シュレッダー事故に思う法則
経営コンサルタント 佐藤 修一
ここ数日間、シュレッダーによる事故が報道されています。
今回は、事故に思う法則についてお伝えしたいと思います。
ご存知とは思いますが、労働災害の発生確率を分析したものとして、米国のハインリッヒ氏がとなえたハインリッヒの法則があります。
これは、一件の重大災害の背景には、29件のかすり傷程度の軽災害があり、その背景には、ケガはないがヒヤッとした300件の体験があるというものです。
ビジネスでは、例えば、1件の大失敗の背景には29件の顧客から寄せられたクレーム、苦情で明らかになった失敗があり、さらにその背景には300件の社員が「しまった」と思っているが、外部からのクレームがないため見逃している。つまり、認識された潜在的失敗が必ず存在することといえます。
失敗の発生率を、致命的な失敗を1、顧客からクレームがくる失敗を29、クレームにはならなかったが、社内の当事者はヒヤッとしたことのある、小さな失敗を300とし、1:29:300の法則と考えます。
問題解決の考え方では、とりわけ、1を発生型(すでに起こって困っている問題)、29を探索型(どうもおかしい、変だ、やりにくいという形で把握される問題)、300を機会開発型(顧客、競争相手など外部環境の変化、企業の内部環境の変化に目を向けて、今後の変化に対応する課題を考える問題)になると思われ、氷山で考えると、海面上(顕在している大きな失敗)1、29の海面下(潜在している様々の小さな失敗)に300が隠れているともいえるでしょう!
さらに大切なことは、社員が失敗だと捉えていない事柄の中にも、顧客の側からみれば失敗と判断される事柄も存在することです。
ある調査によると、不満をもった顧客の96%は企業に対して何もいいません。
顧客は、企業が失敗を感じている以上に、企業の提供物、サービスに対して不満をもっていると考えられます。
人間関係の面から考えると、人間関係が決裂してしまうような大きなトラブルを1とすると、ギクシャクして不仲になってしまうのが29、そして、ヒヤリ・ハットが300ということになります。
300回のヒヤリ・ハットの潜在的な危険をきちんと捉え、その原因を個性の違いやヒューマンリレーション等をふまえて取り除き、29回の軽微な口論や争いを避け、誤解を解いていくことで1の重大なコミュニケーションの決裂には至らないようにしておくことが肝要です。
低迷状況に陥ってしまっている企業に当てはめてみると、やはり、300(日々の小さな失敗―――そのままにしておくと確率的に発生してしまう)を除去しない限り“明日はない?”と考えられます。
経験から、そのような企業の社長は、楽観的で、最悪の場合を想定していなく、社員への思いが伝わっていない。
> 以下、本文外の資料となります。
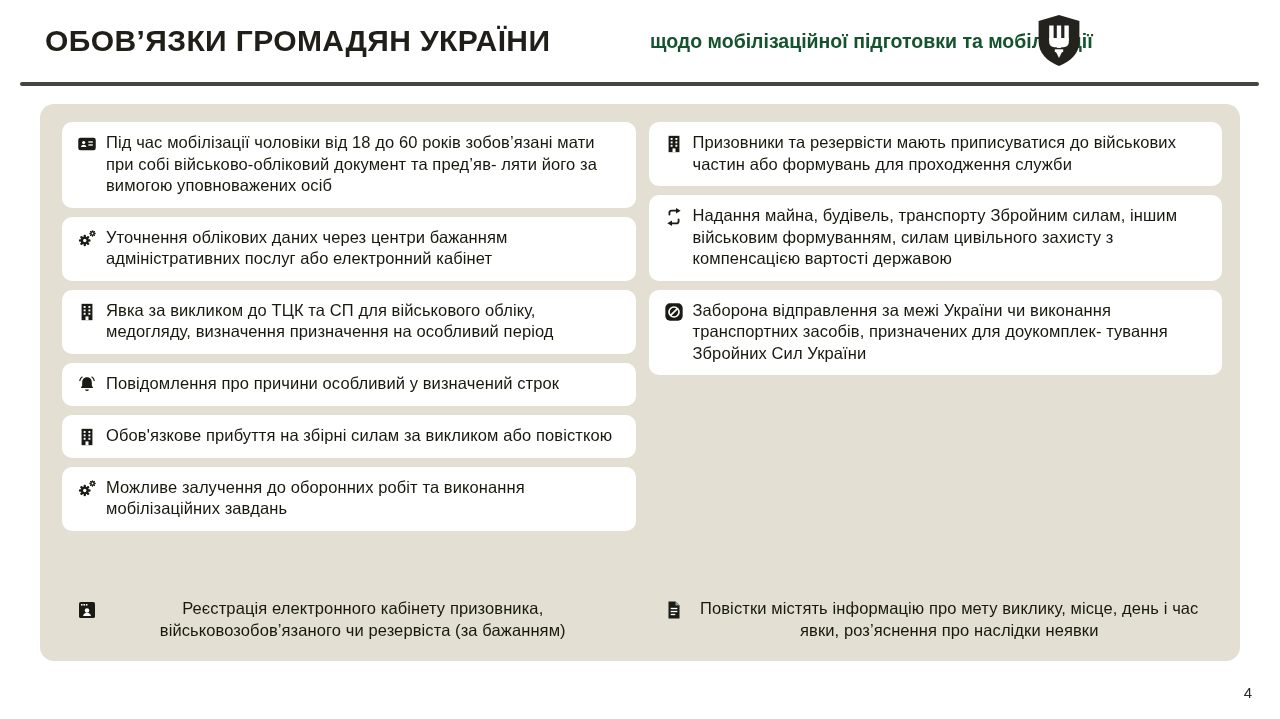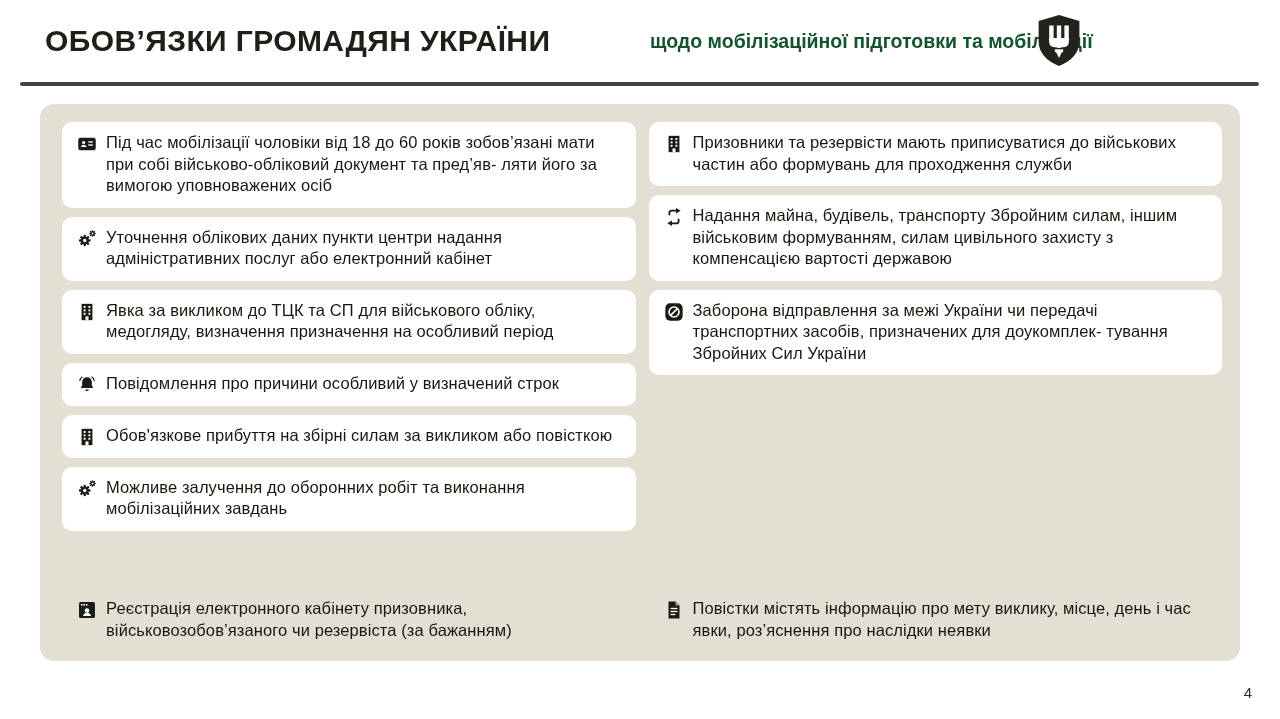--- a/index.html
+++ b/index.html
@@ -42,20 +42,21 @@
   }
   .card-text, .note-text {
     font-size:16.5px; line-height:21.5px; font-weight:500;
     color:#18180f; letter-spacing:.1px;
   }
   .ic { width:20px; height:20px; flex:0 0 20px; margin-top:2px; color:#1b1b16; }
 
   .note {
     margin-top:auto; display:flex; align-items:flex-start; gap:9px;
     padding:0 16px 0 15px;
+    text-align:center;
   }
 
   .page-number {
     position:absolute; right:28px; bottom:18px;
     font-size:15px; color:#2c2b26;
   }
   .sprite { position:absolute; width:0; height:0; overflow:hidden; }
 </style>
 </head>
 <body>
@@ -174,21 +175,21 @@
       <div class="card">
         <svg class="ic">
             <use href="#icon-idcard"></use>
           </svg>
         <div class="card-text">Під час мобілізації чоловіки від 18 до 60 років зобов’язані мати при собі військово-обліковий документ та пред’яв- ляти його за вимогою уповноважених осіб</div>
       </div>
       <div class="card">
         <svg class="ic">
             <use href="#icon-gears"></use>
           </svg>
-        <div class="card-text">Уточнення облікових даних пункти центри надання адміністративних послуг або електронний кабінет</div>
+        <div class="card-text">Уточнення облікових даних через центри бажанням адміністративних послуг або електронний кабінет</div>
       </div>
       <div class="card">
         <svg class="ic">
             <use href="#icon-building"></use>
           </svg>
         <div class="card-text">Явка за викликом до ТЦК та СП для військового обліку, медогляду, визначення призначення на особливий період</div>
       </div>
       <div class="card">
         <svg class="ic">
             <use href="#icon-bell"></use>
@@ -225,21 +226,21 @@
       <div class="card">
         <svg class="ic">
             <use href="#icon-exchange"></use>
           </svg>
         <div class="card-text">Надання майна, будівель, транспорту Збройним силам, іншим військовим формуванням, силам цивільного захисту з компенсацією вартості державою</div>
       </div>
       <div class="card">
         <svg class="ic">
             <use href="#icon-ban"></use>
           </svg>
-        <div class="card-text">Заборона відправлення за межі України чи передачі транспортних засобів, призначених для доукомплек- тування Збройних Сил України</div>
+        <div class="card-text">Заборона відправлення за межі України чи виконання транспортних засобів, призначених для доукомплек- тування Збройних Сил України</div>
       </div>
       <div class="note">
         <svg class="ic">
             <use href="#icon-document"></use>
           </svg>
         <div class="note-text">Повістки містять інформацію про мету виклику, місце, день і час явки, роз’яснення про наслідки неявки</div>
       </div>
     </div>
 
   </div>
経営管理の基礎を勉強していない。社員は、人のマネばかりして、自分で考えようとする社員が少ない。上司は、部下の能力を公正に判断できない。職場では、汚い場所があっても、誰も見て見ぬ振りをしている。という特徴があります。
この特徴の裏を返せば、成長している企業の特徴になるでしょう!
いかがでしょう?
今回の事故に関して、あるシュレッダーメーカーから、「職場で使用されるものとして考えていたので、幼児に触れられることは、考慮に入れてなかった」とのコメントがありました。しかし、その様にいいきれるでしょうか。“300、29を見過ごした結果、1の重大な事故に至ってしまった”と考えざるをえません。
ハインリッヒの法則は、顧客の不満、クレームをいかに迅速に効率的に察知するということが大切で、それが、顧客の離反を引き起こし、ブランドをキズつけるような重大な失敗を回避するだけでなく、顧客の不満足を満足に変え、顧客維持率を高める上で大変重要なポイントだということが理解できます。
これは、営業マンの営業成績にも当てはまり、1件の契約を成立させるためには、300件の見込み客の開拓と29件の契約を前提とした商談中の顧客が必要と考えられます。
自分の周りの出来事や職場での問題点を、ハインリッヒの法則に当てはめて検証してみると、今まで気づかなかった視点から問題解決の糸口が発見されてくることでしょう。